The game aims for “context decomposition”: a dual-agent memory architecture that optimizes long-context LL.M.

For all their divine power, today’s AI models suffer from a surprisingly human flaw: they forget. Give an AI assistant a sprawling conversation, a multifaceted reasoning task or a project that spans the day, and it will eventually lose the thread. Engineers refer to this phenomenon as “context rot,” and it’s quietly become one of the most significant obstacles to building AI agents that can work reliably in the real world.

A research team from China and Hong Kong believes it has developed a solution to contextual rot. Their new paper is introduced General Agentic Memory (GAM)a system designed to store information over long intervals without overwhelming the model. The basic premise is simple: divide memory into two specialized roles, one that captures everything, the other that retrieves the right things at the right time.

Early results are encouraging, and the timing couldn’t be better. As the industry moves beyond immediate engineering and embraces the broader discipline of contextual engineering, the game is emerging at just the right inflection point.

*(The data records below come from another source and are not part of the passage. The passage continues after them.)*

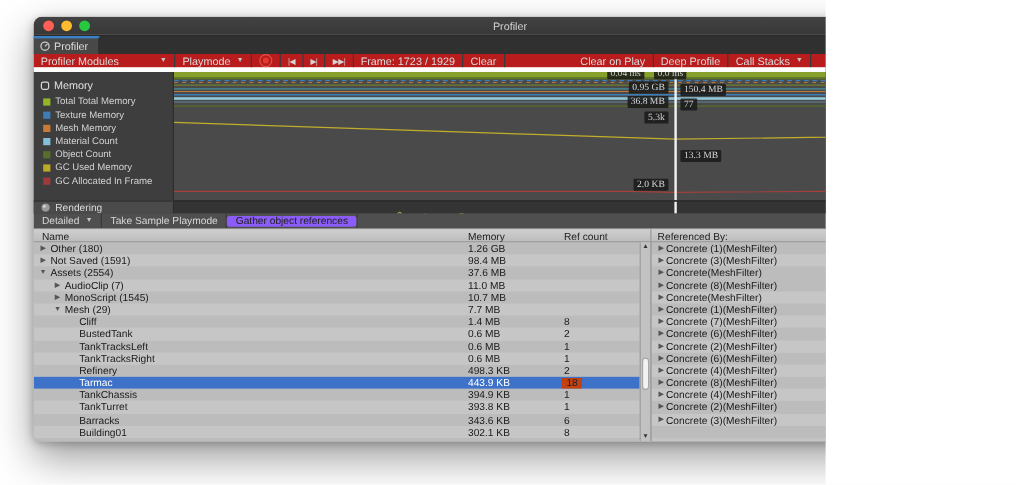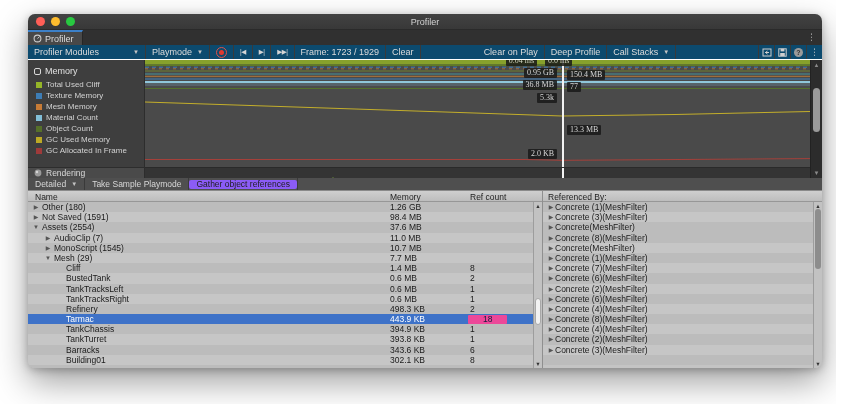"Profiler" .page { width: 836px -> 688px }
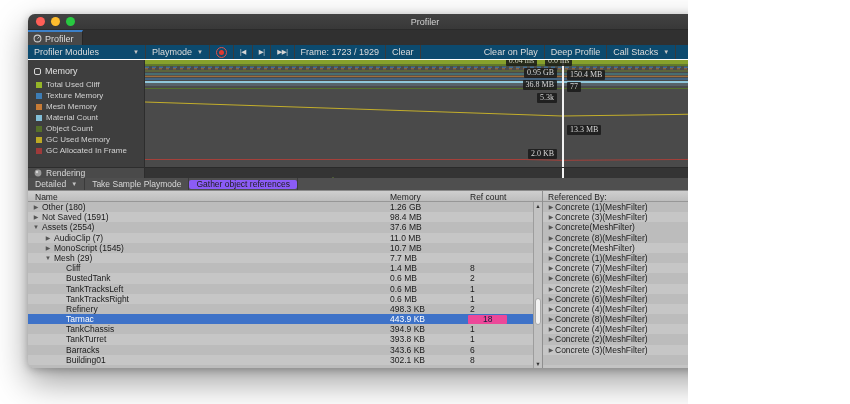"Profiler Modules" .toolbar { background: #0c4a6e -> #b91c1c; border-bottom: 1px solid #ffffff -> 4px solid #ffffff }
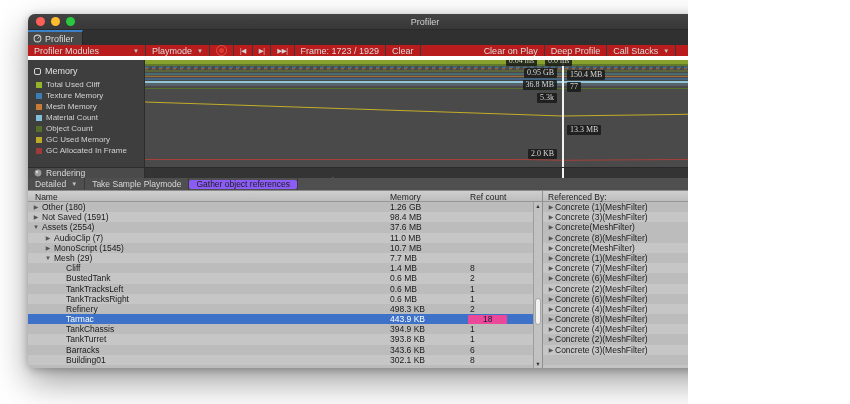"Total Used Cliff" span { text: Used Cliff -> Total Memory }
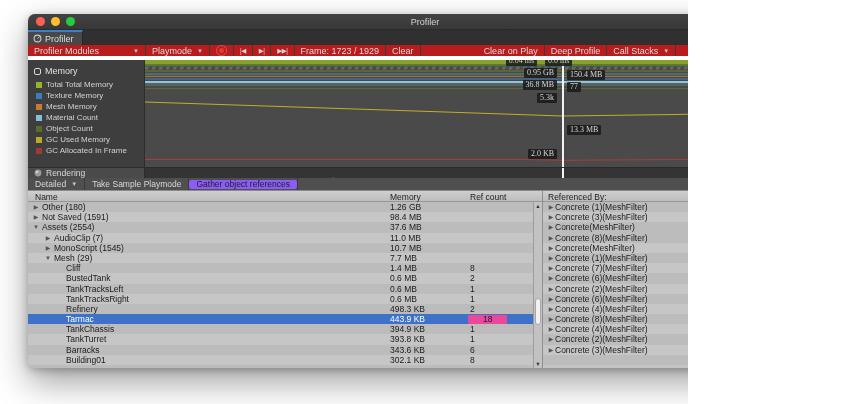"18" .refsel { background: #ec4899 -> #c2410c; padding: 0 15px -> 0 4px }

When larger context windows still aren’t enough

At the heart of every large language model (LLM) is a hard boundary: a fixed “working memory”, commonly called a context window. Once a conversation gets longer, old information is shortened, summarized, or silently dropped. This limitation has long been recognized by AI researchers, and as early as 2023, developers have been working to expand context windows, which exponentially increase the amount of information a model can handle in a single pass.

Mistral’s Maxtral 8x7b debuted with a 32K-token window, which is about 24 to 25 words, or about 128 characters in English. Basically a small amount of text, like a single sentence. This was followed by the Mosaic MLK MPT-7B StoryWriter-65K+, which doubled that capacity. Then came Google’s Gemini 1.5 Pro and Anthropic’s Cloud 3, which offered massive 128K and 200K windows, both scalable to an extraordinary one million tokens. Even Microsoft joined the push, moving from the 2K-token limit of the first PHI model to the 128K context window of PHI3.

Adding contextual windows might seem like an obvious fix, but it’s not. Even models with 100K-token windows to intercept hundreds of pages of text still struggle to recall details buried near the beginning of long conversations. Scaling context comes with its own problems. As prompts grow longer, models become less reliable at locating and interpreting information because attention over distant tokens weakens and accuracy gradually erodes.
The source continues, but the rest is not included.